### ASSIGNED TASK:
In full and unchanged, set down the entries that follow, with no images.

(EXTRACTED INFORMATION Opens)

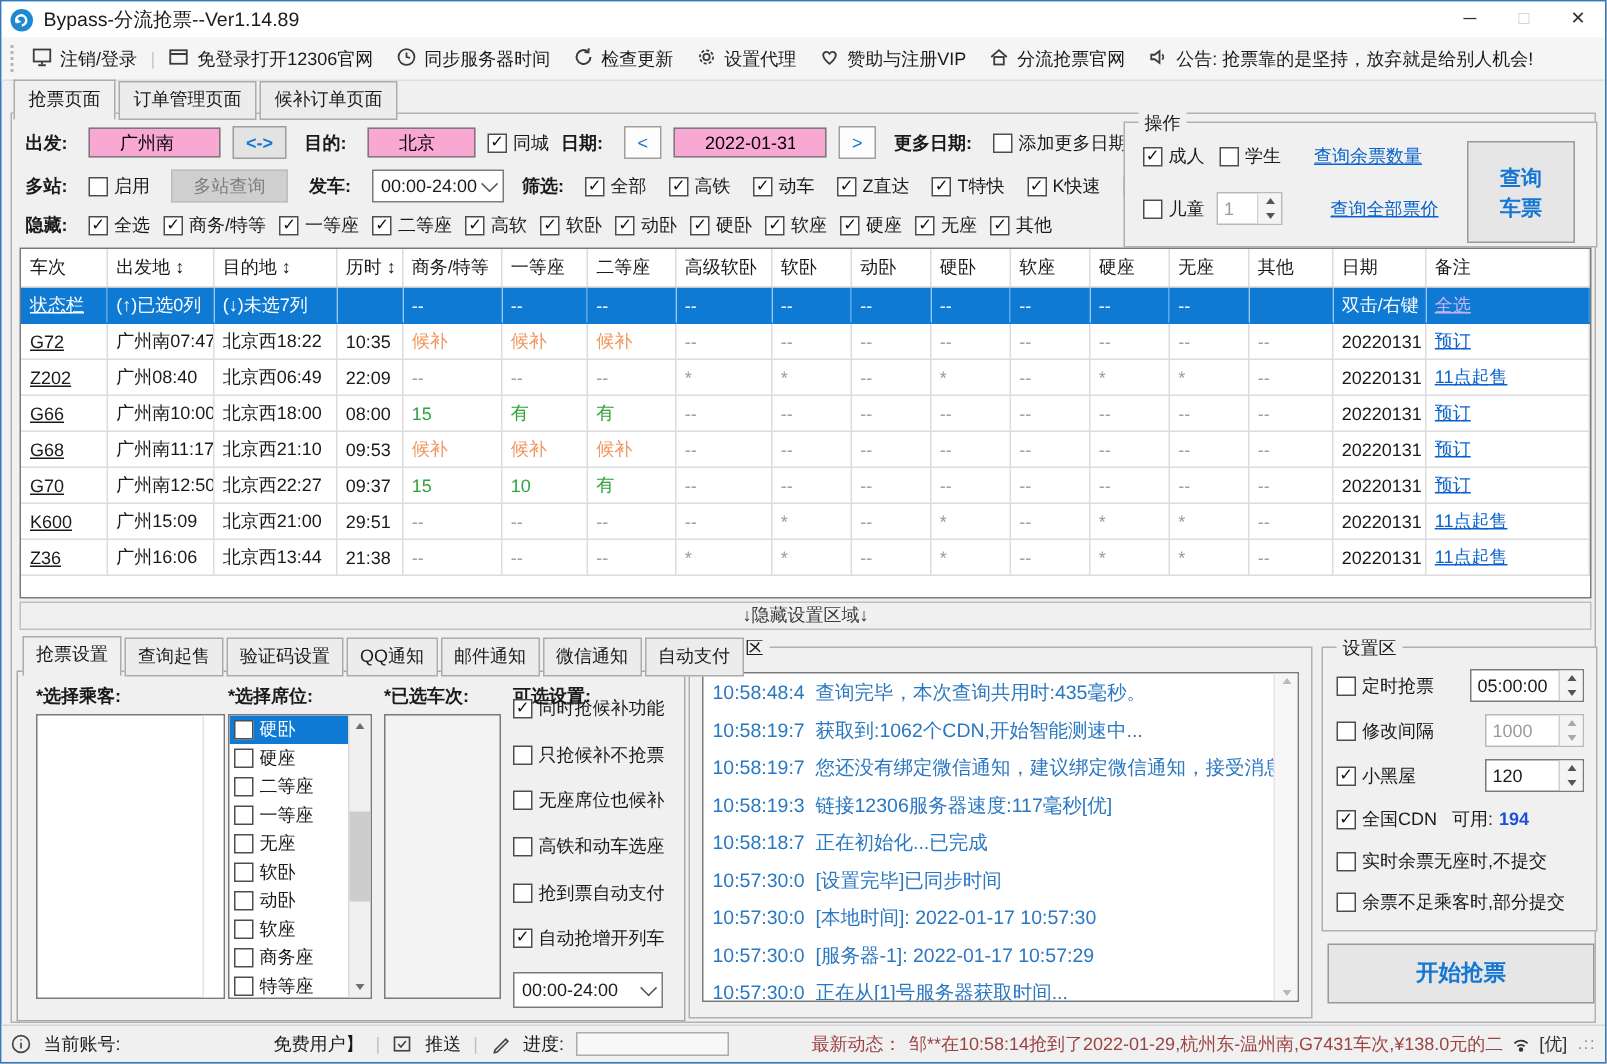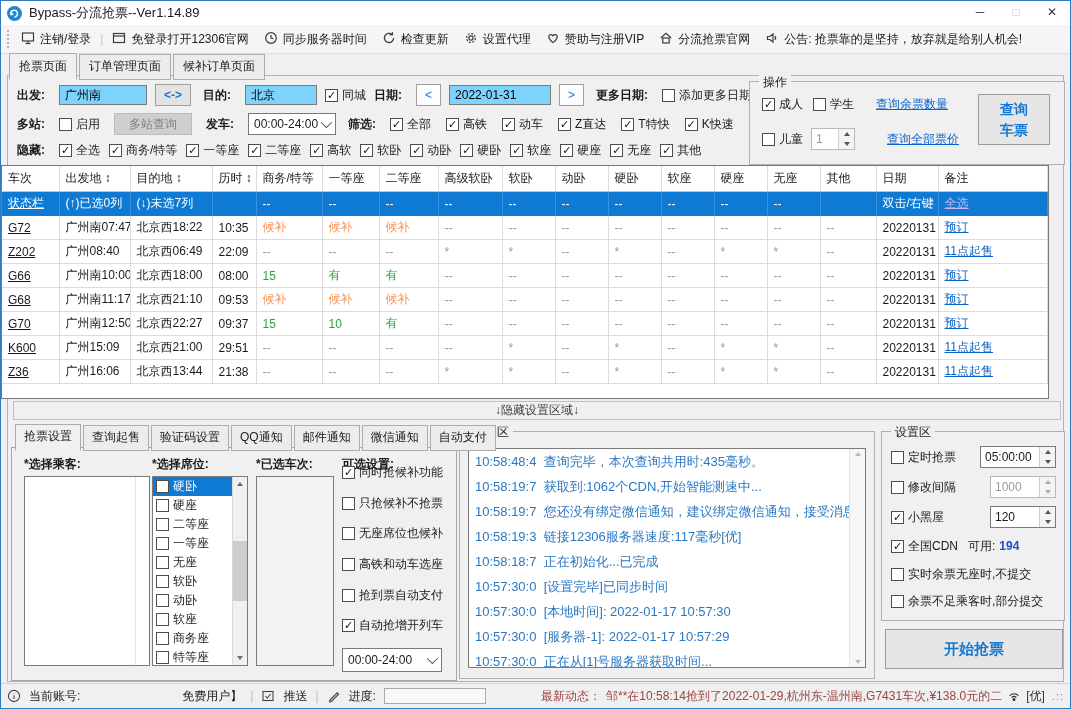"广州南" input.field { background: #7dd3fc -> #f9a8d4; padding: 0 5px -> 0 20px }
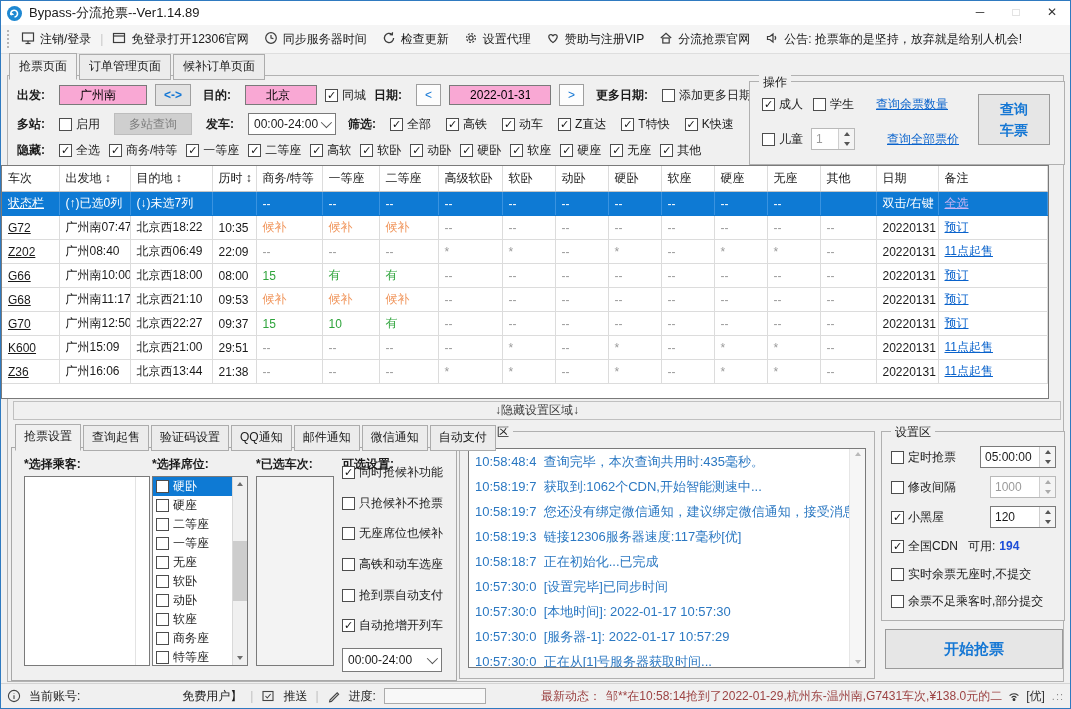"查询" div.bigbtn { height: 51px -> 68px }
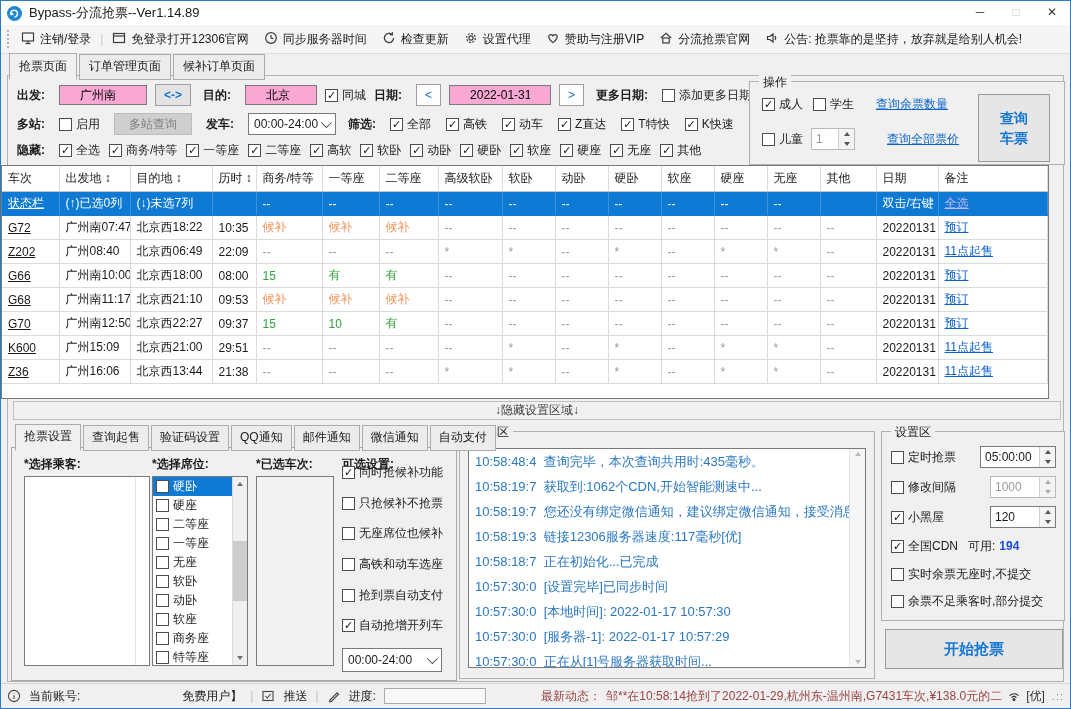"车次" .table-wrap { left: 0 -> 12px }
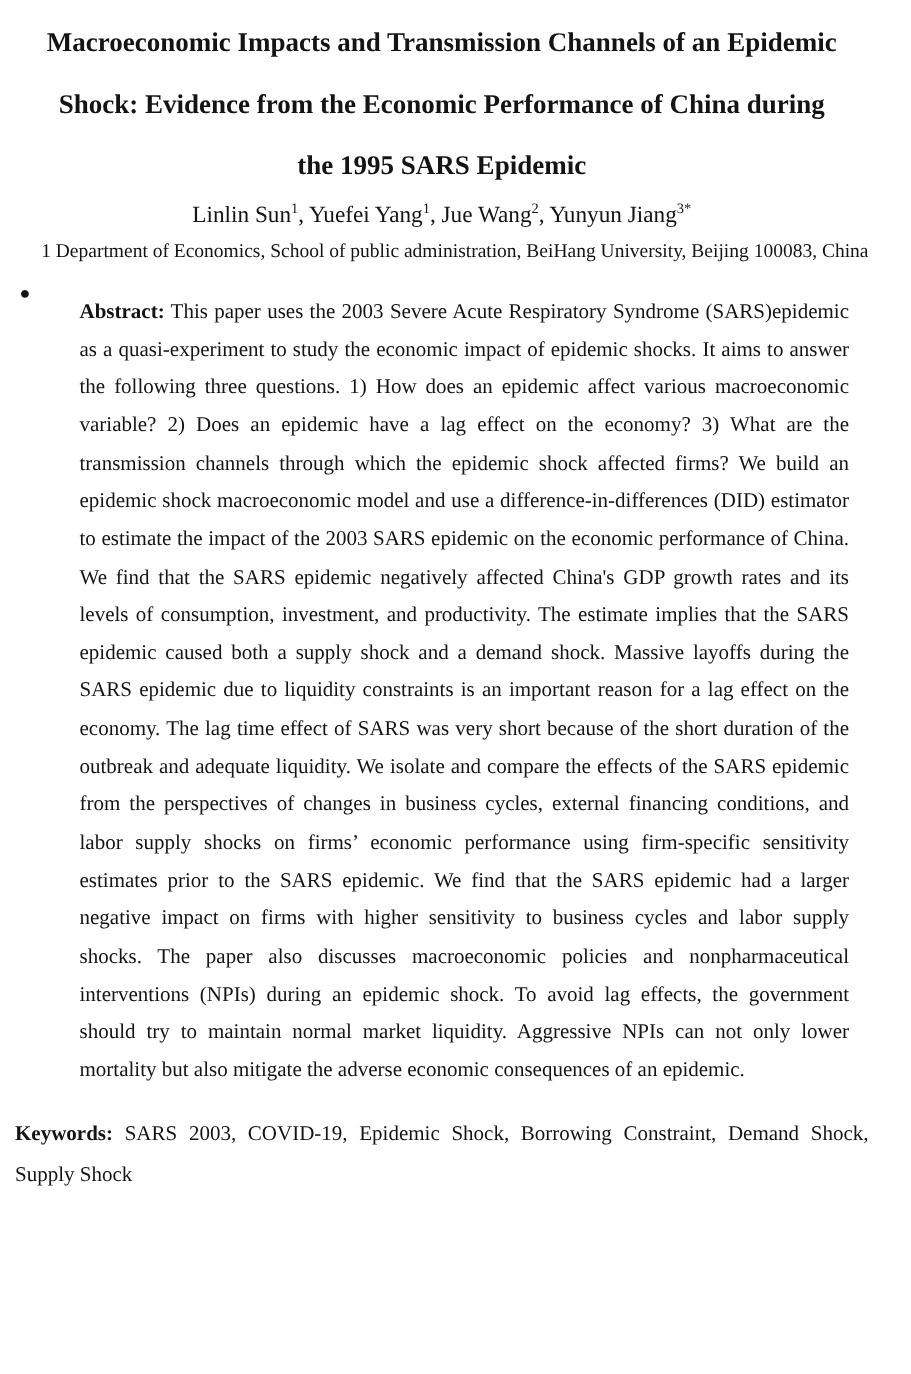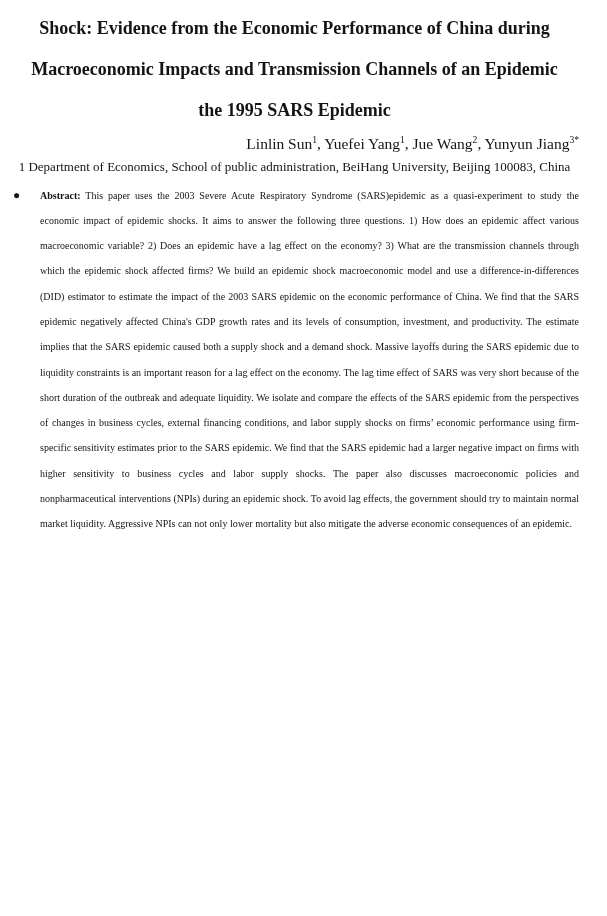"Shock: Evidence from the Economic" div { order: before "Macroeconomic Impacts and Transmission" -> after "Macroeconomic Impacts and Transmission" }
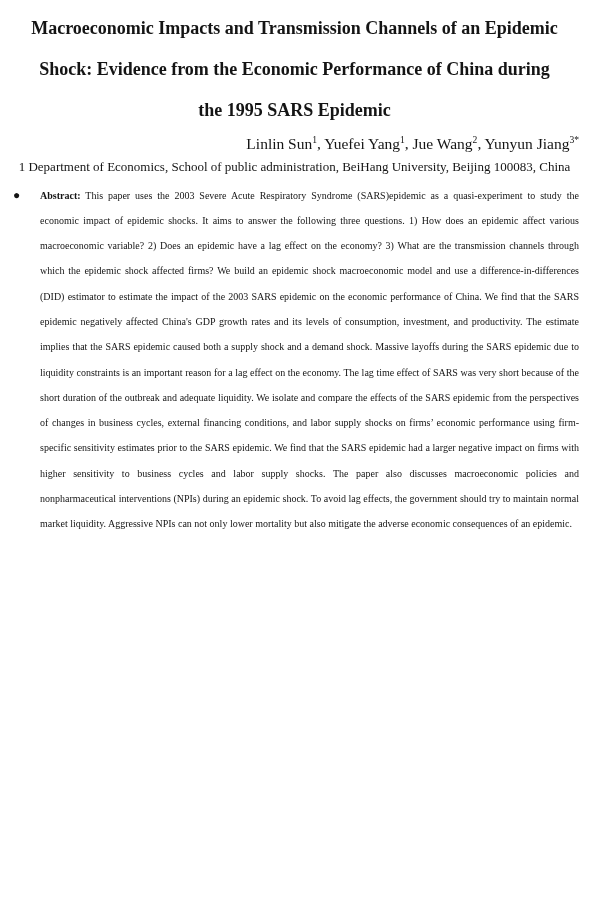"Linlin Sun1, Yuefei Yang1, Jue" .authors { text-align: right -> center }
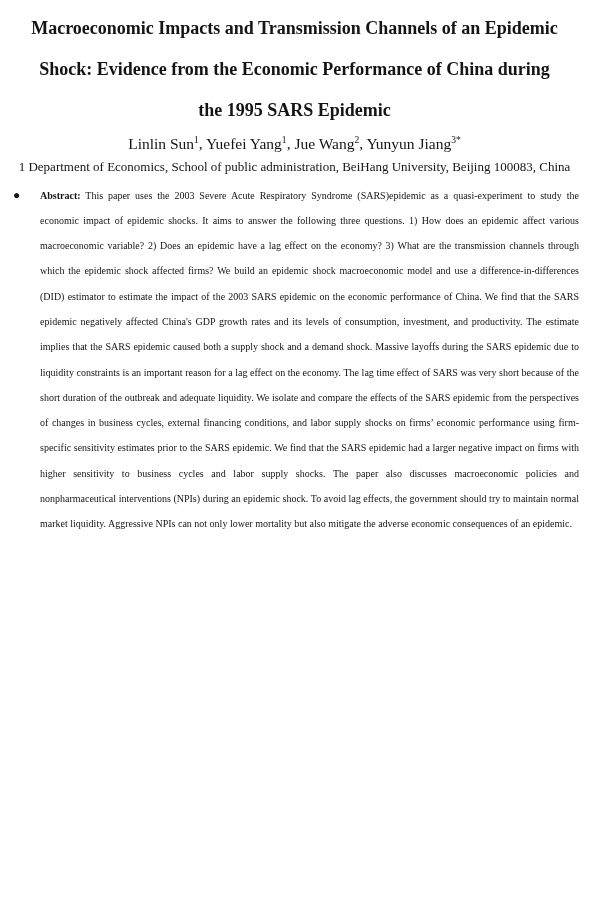"1 Department of Economics, School" .affils p { text-align: center -> right }
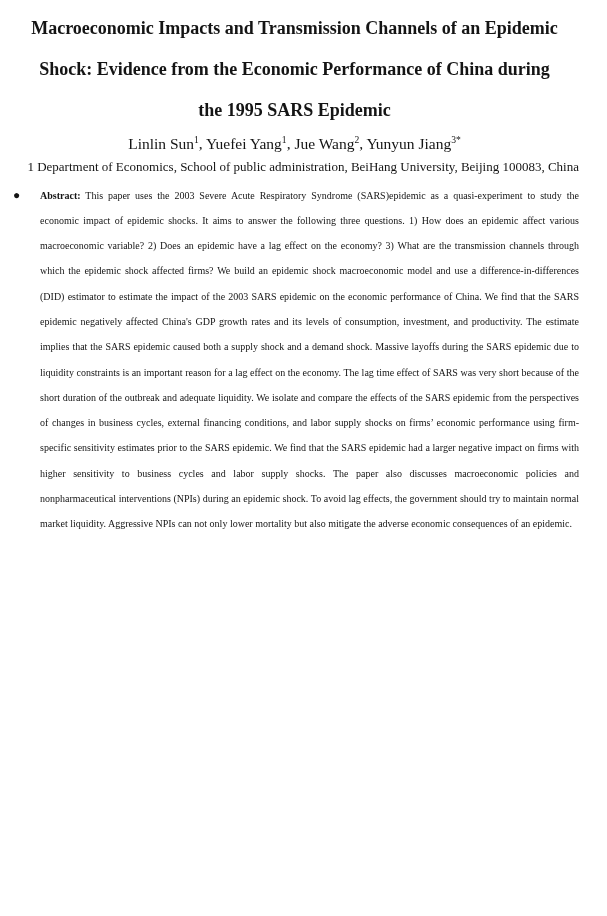"Abstract: This paper uses the" .abstract-par { font-size: 10px -> 14px; margin: 0 -> 13px }
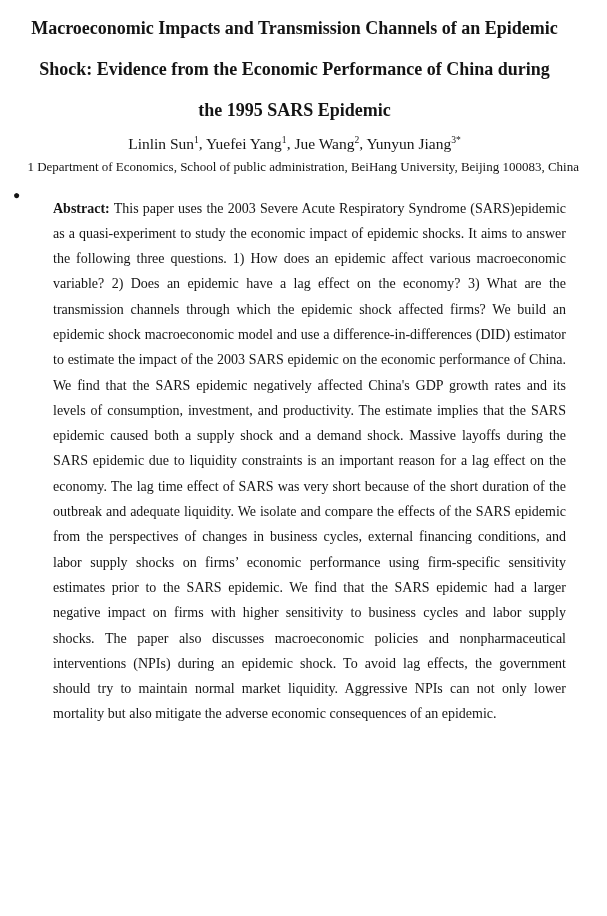"Keywords: SARS 2003, COVID-19, Epidemic" p.keywords { html: none -> <p> <span>Keywords:</span> <span>SARS 2003, COVID-19, Epidemic Shock, Borrowing Constraint, Demand Shock, Supply Shock</span> </p> }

(EXTRACTED INFORMATION Closes)

### REPLY TO THE TASK:
"广州南" input.field { background: #7dd3fc -> #f9a8d4; padding: 0 5px -> 0 20px }
"查询" div.bigbtn { height: 51px -> 68px }
"车次" .table-wrap { left: 0 -> 12px }
"Shock: Evidence from the Economic" div { order: before "Macroeconomic Impacts and Transmission" -> after "Macroeconomic Impacts and Transmission" }
"Linlin Sun1, Yuefei Yang1, Jue" .authors { text-align: right -> center }
"1 Department of Economics, School" .affils p { text-align: center -> right }
"Abstract: This paper uses the" .abstract-par { font-size: 10px -> 14px; margin: 0 -> 13px }
"Keywords: SARS 2003, COVID-19, Epidemic" p.keywords { html: none -> <p> <span>Keywords:</span> <span>SARS 2003, COVID-19, Epidemic Shock, Borrowing Constraint, Demand Shock, Supply Shock</span> </p> }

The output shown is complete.